Smith euphemistically referred to his suggestion to back away from the agreed-upon distribution of funds as a “revisit” prompted by the passage of Measure H, which does not become legally binding until July. He reasoned that because the formula for splitting this year’s funds was made before the passage of the November ballot measure, it would be fair to reopen the issue and consider spending as much as possible now on debt reduction.

There is no legal restriction to prevent the board majority from spending this year’s tobacco funds in any way it sees fit. But surely a failure to honor the spirit of the vote was a breach of faith and an insult to the electorate. The nation has just been through an exercise in the importance of voters’ intentions, and here are these local officials acting as if what happens on election day doesn’t matter. Moreover, “revisiting” a decision negotiated earlier showed that the three supervisors cannot be counted on to keep their word.
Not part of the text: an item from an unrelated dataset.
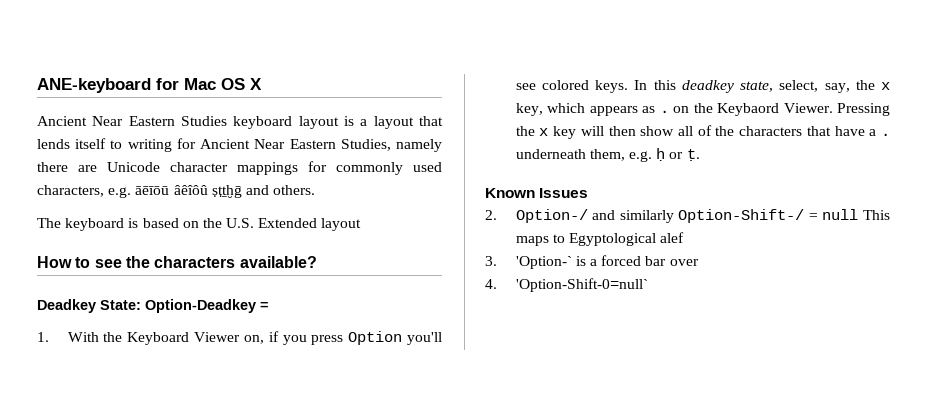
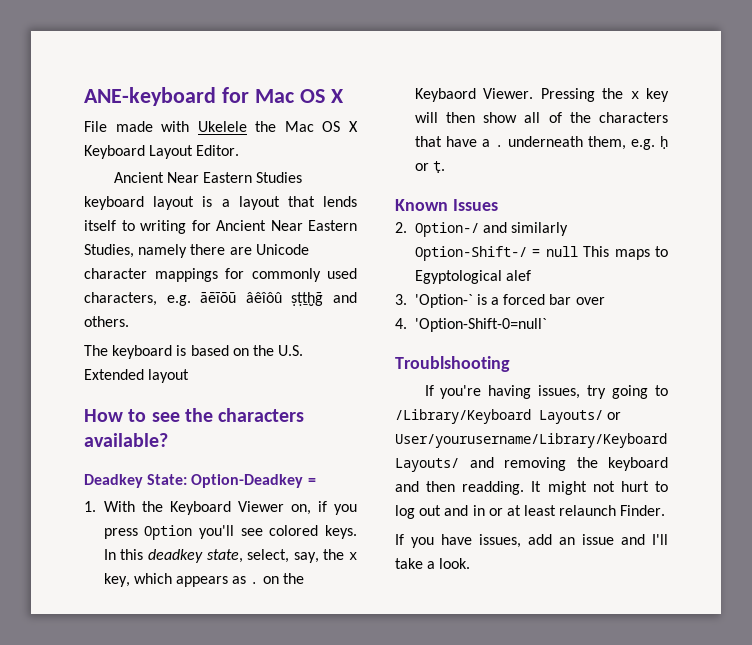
(262, 84) none -> [84,121,358,132] [84,145,240,159] // File made with Ukelele the Mac OS X Keyboard Layout Editor.
(648, 285) none -> [395,356,510,372] [424,385,668,399] [395,409,622,424] [395,433,667,448] [395,457,668,472] [395,481,668,495] [395,505,666,519] [395,534,668,548] [395,558,471,569] // Troublshooting // If you're having issues, try going to /Library/Keyboard Layouts/ or User/yourusername/Library/Keyboard Layouts/ and removing the keyboard and then readding. It might not hurt to log out and in or at least relaunch Finder. // If you have issues, add an issue and I'll take a look.

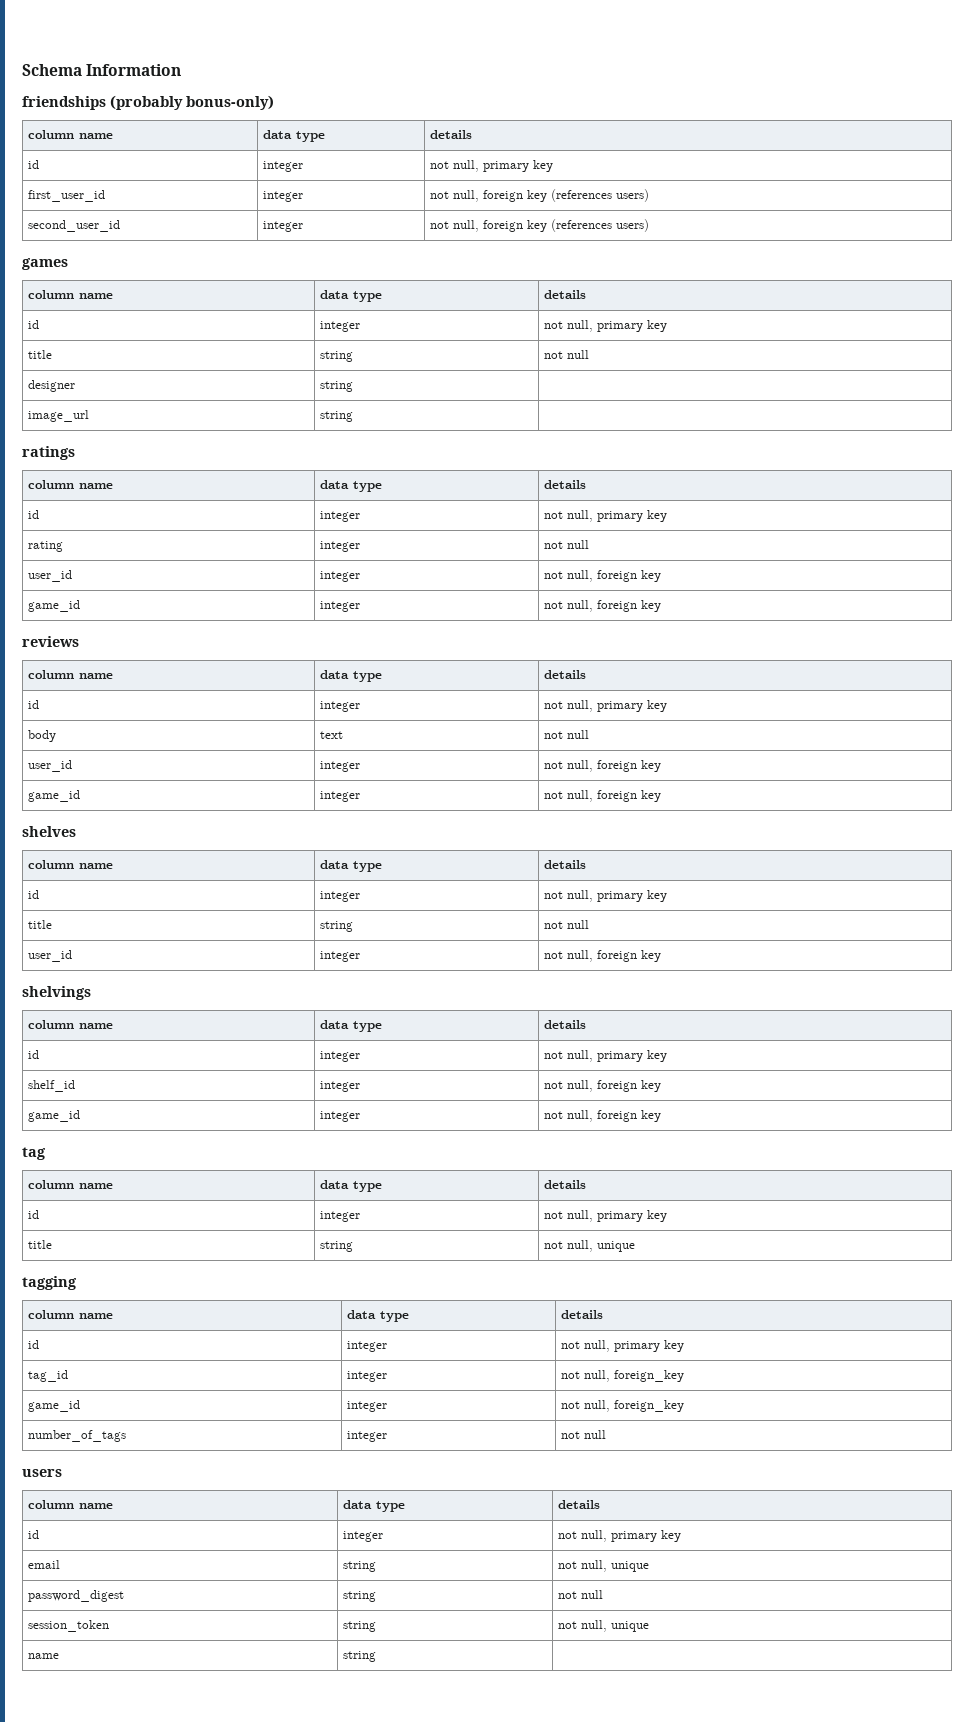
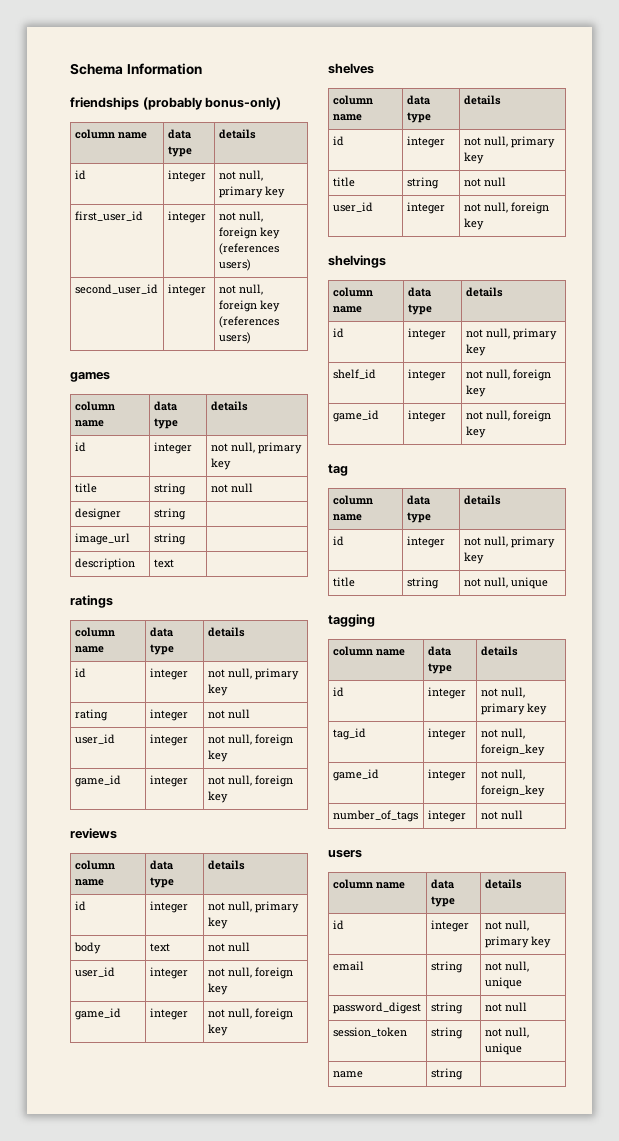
(353, 416) none -> [74,558,135,570] [153,559,174,568] // description | text |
It’s unlikely that the health care community and the 474,972 residents who voted for Measure H--knowing that the county debt was already covered by a repayment plan--will see Smith’s move as fair play.

There already have been reactions ranging from charges that the board majority doesn’t want to listen to the will of the people to letters to the editor suggesting a recall action.

The issue is supposed to be on the county board’s agenda for its meeting on Tuesday. The board should reconsider and reallocate needed funds to health care.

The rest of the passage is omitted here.